**TASK OBJECTIVE:** The following data needs to be repeated exactly, with all images excluded.
· · · ·
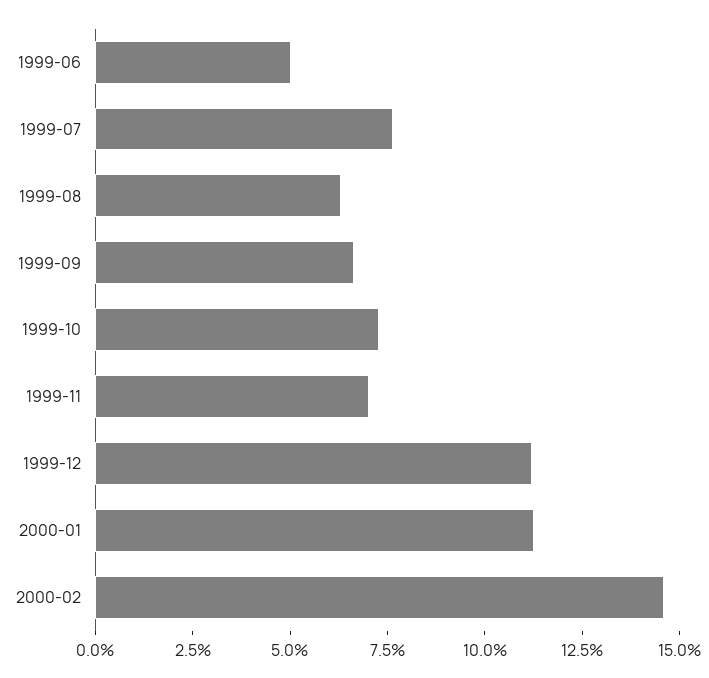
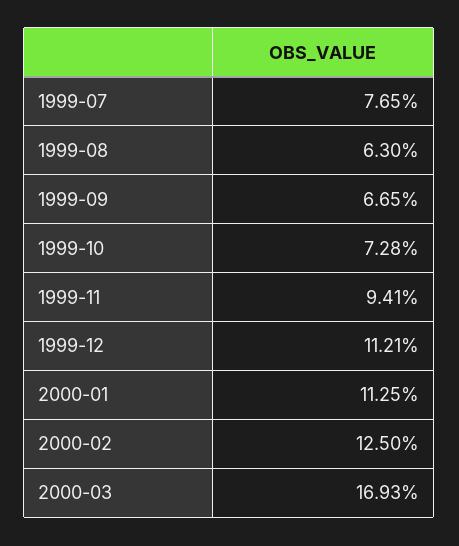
1999-06: 5 -> none
1999-11: 7 -> 9.41
2000-02: 14.5 -> 12.5
2000-03: none -> 16.93

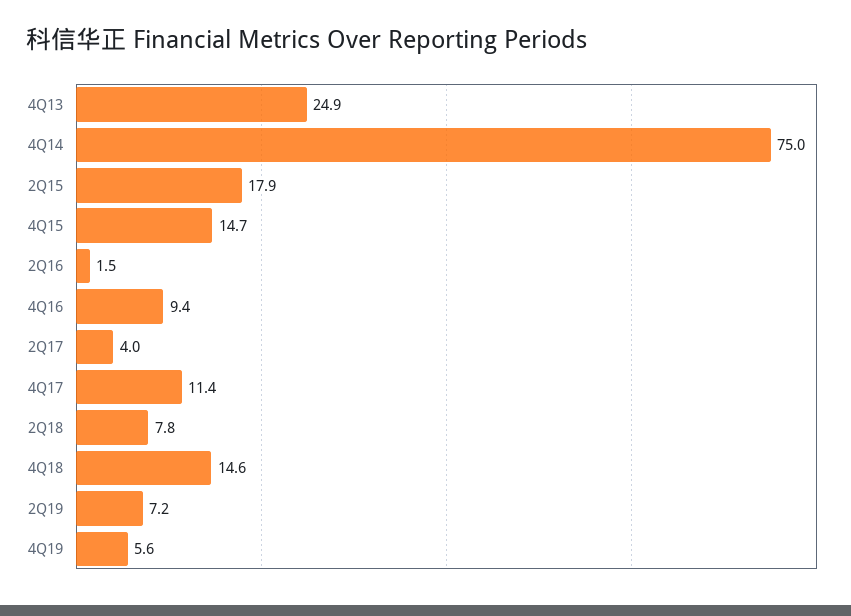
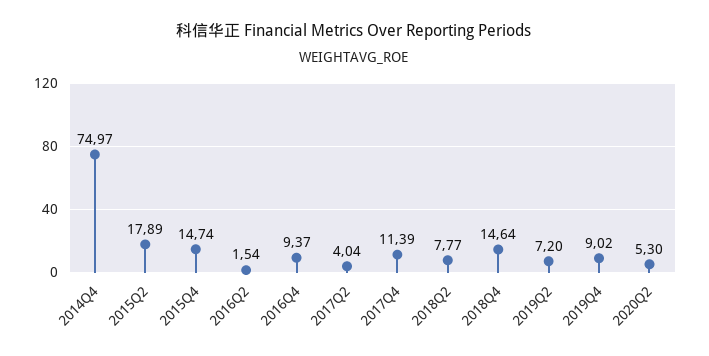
4Q13: 24.9 -> none
4Q19: 5.6 -> 9.02
2020Q2: none -> 5.3

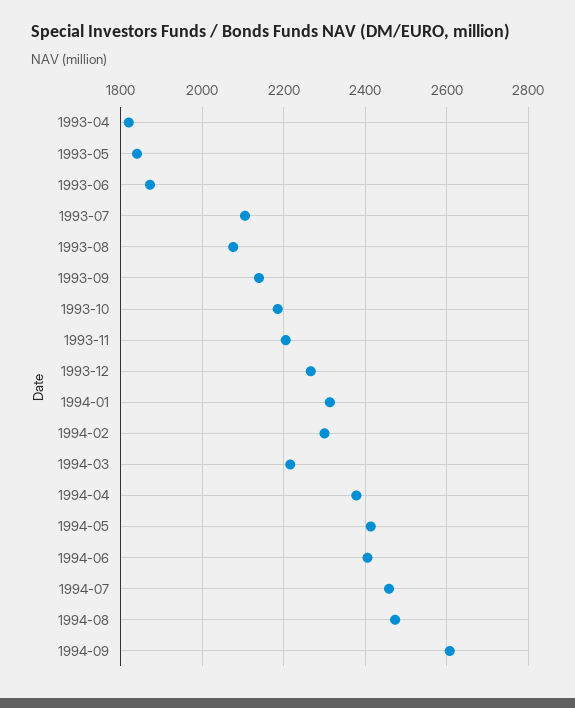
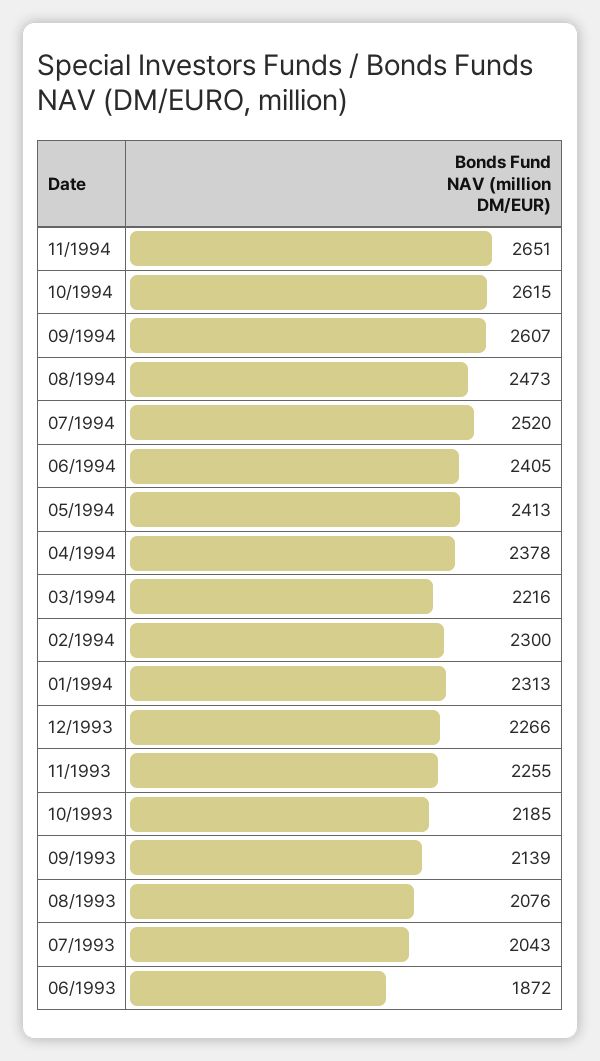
1993-04: 1820 -> none
1993-05: 1840 -> none
1993-07: 2100 -> 2043
1993-11: 2200 -> 2255
1994-07: 2460 -> 2520
11/1994: none -> 2651
10/1994: none -> 2615

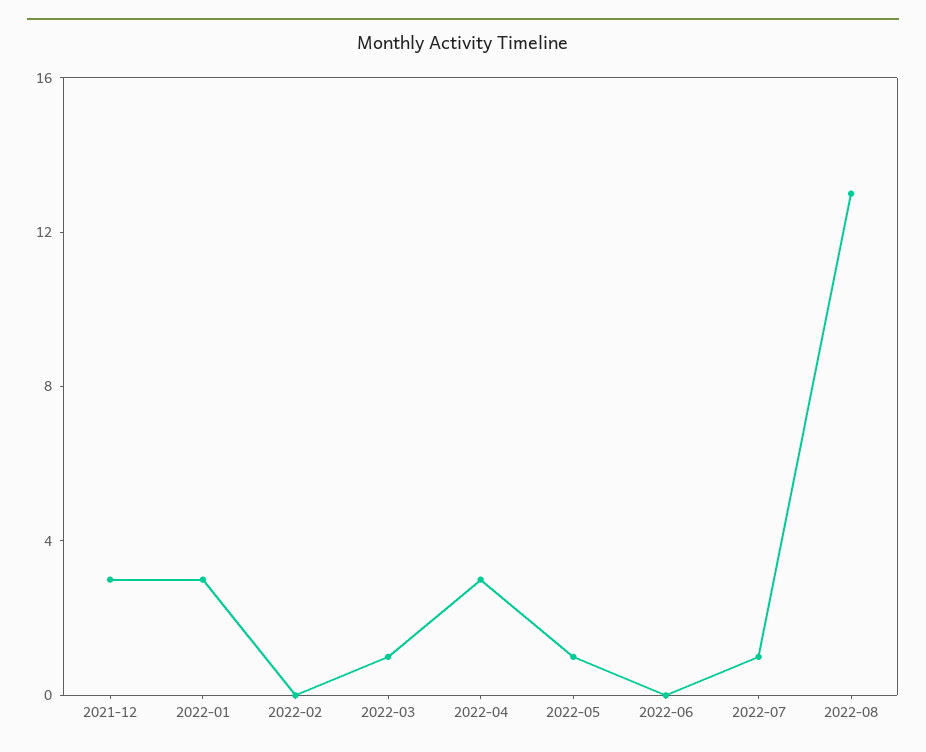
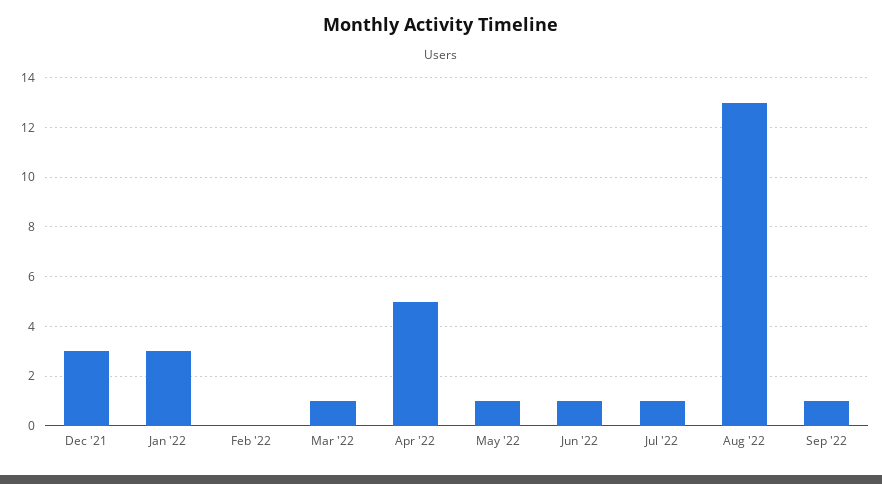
2022-04: 3 -> 5
2022-06: 0 -> 1
Sep '22: none -> 1

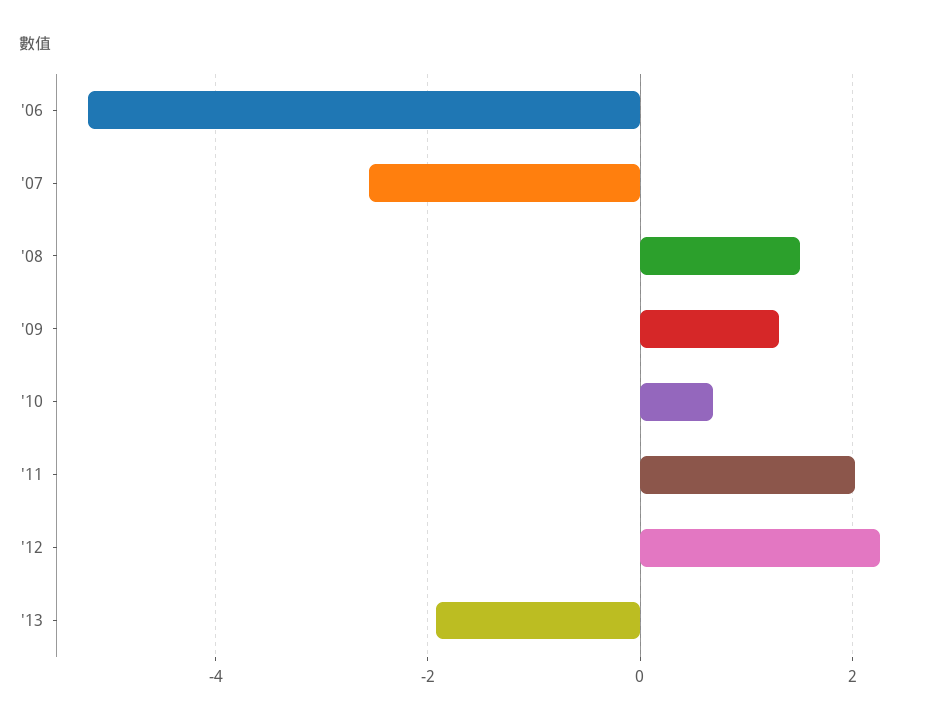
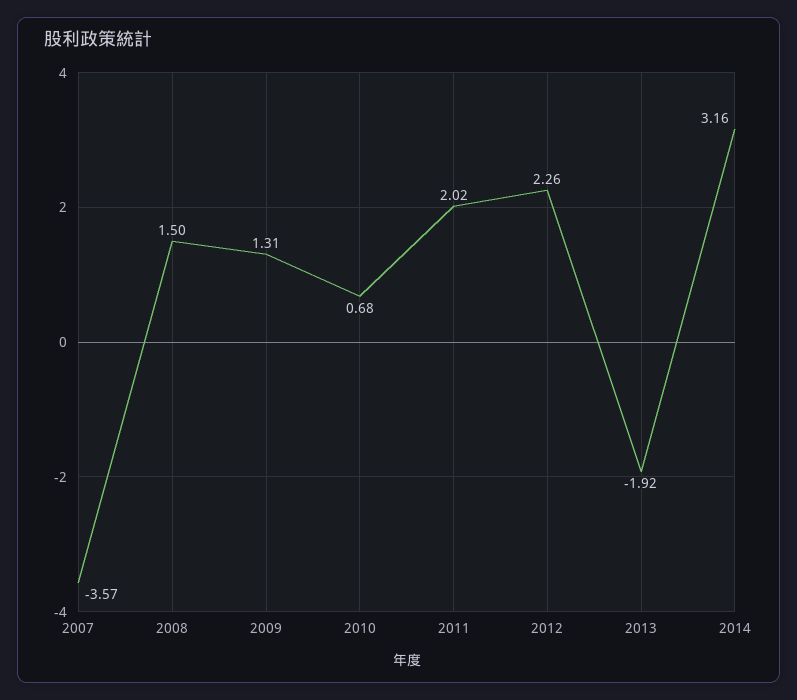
'06: -5.2 -> none
'07: -2.6 -> -3.57
2014: none -> 3.16

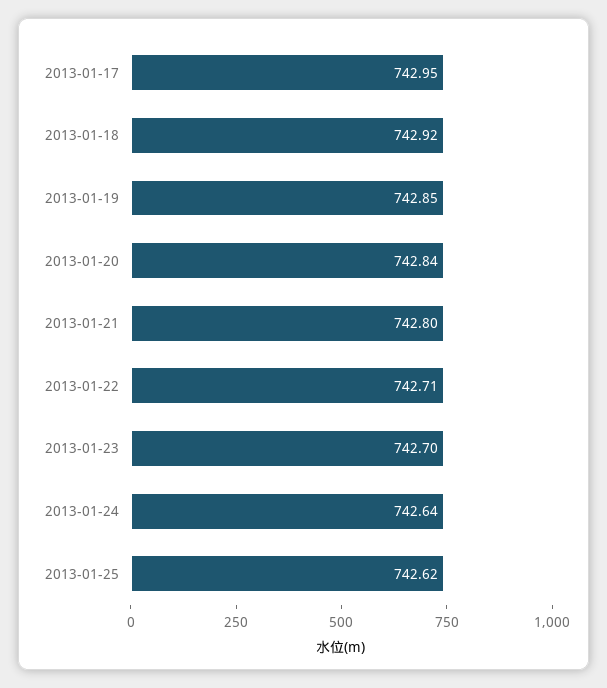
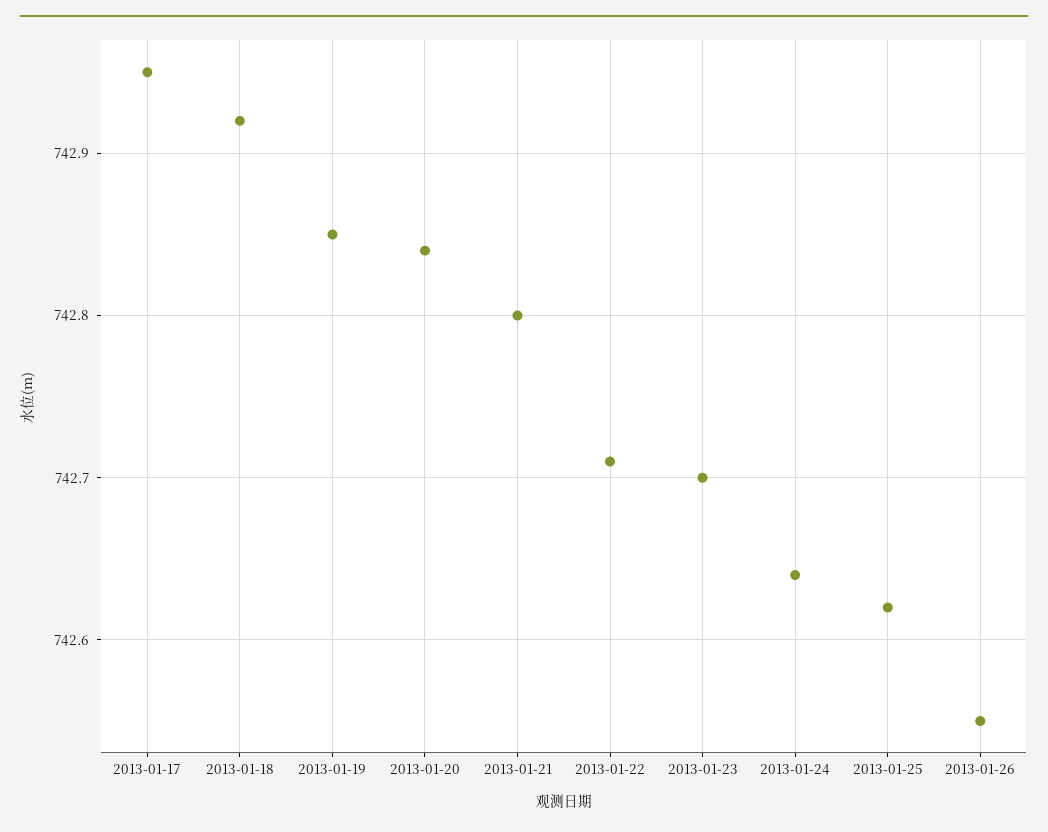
2013-01-26: none -> 742.55

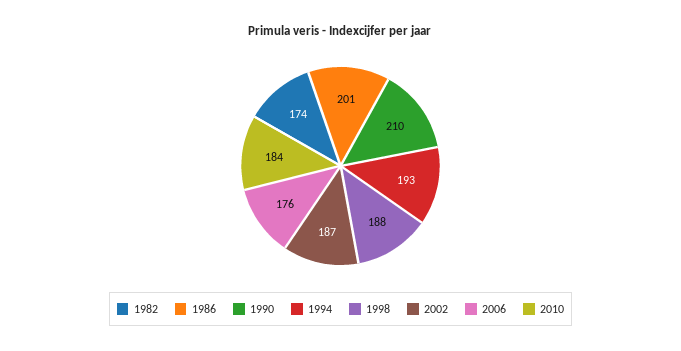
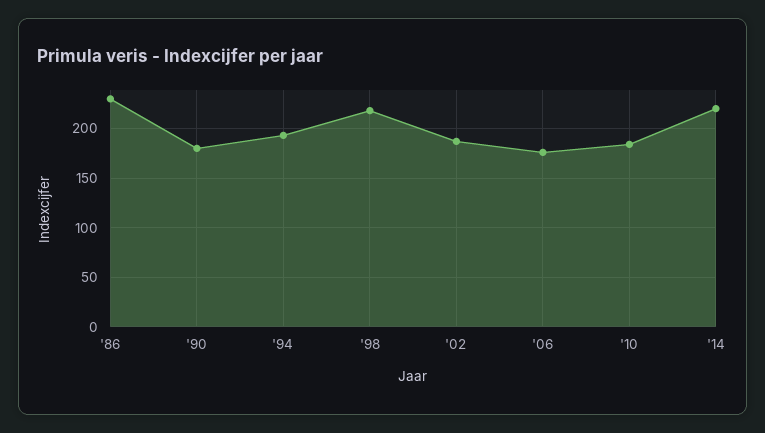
1982: 174 -> none
1986: 201 -> 230
1990: 210 -> 180
1998: 188 -> 220
'14: none -> 220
· · · ·
**ANSWER BELOW:**
1999-06: 5 -> none
1999-11: 7 -> 9.41
2000-02: 14.5 -> 12.5
2000-03: none -> 16.93

4Q13: 24.9 -> none
4Q19: 5.6 -> 9.02
2020Q2: none -> 5.3

1993-04: 1820 -> none
1993-05: 1840 -> none
1993-07: 2100 -> 2043
1993-11: 2200 -> 2255
1994-07: 2460 -> 2520
11/1994: none -> 2651
10/1994: none -> 2615

2022-04: 3 -> 5
2022-06: 0 -> 1
Sep '22: none -> 1

'06: -5.2 -> none
'07: -2.6 -> -3.57
2014: none -> 3.16

2013-01-26: none -> 742.55

1982: 174 -> none
1986: 201 -> 230
1990: 210 -> 180
1998: 188 -> 220
'14: none -> 220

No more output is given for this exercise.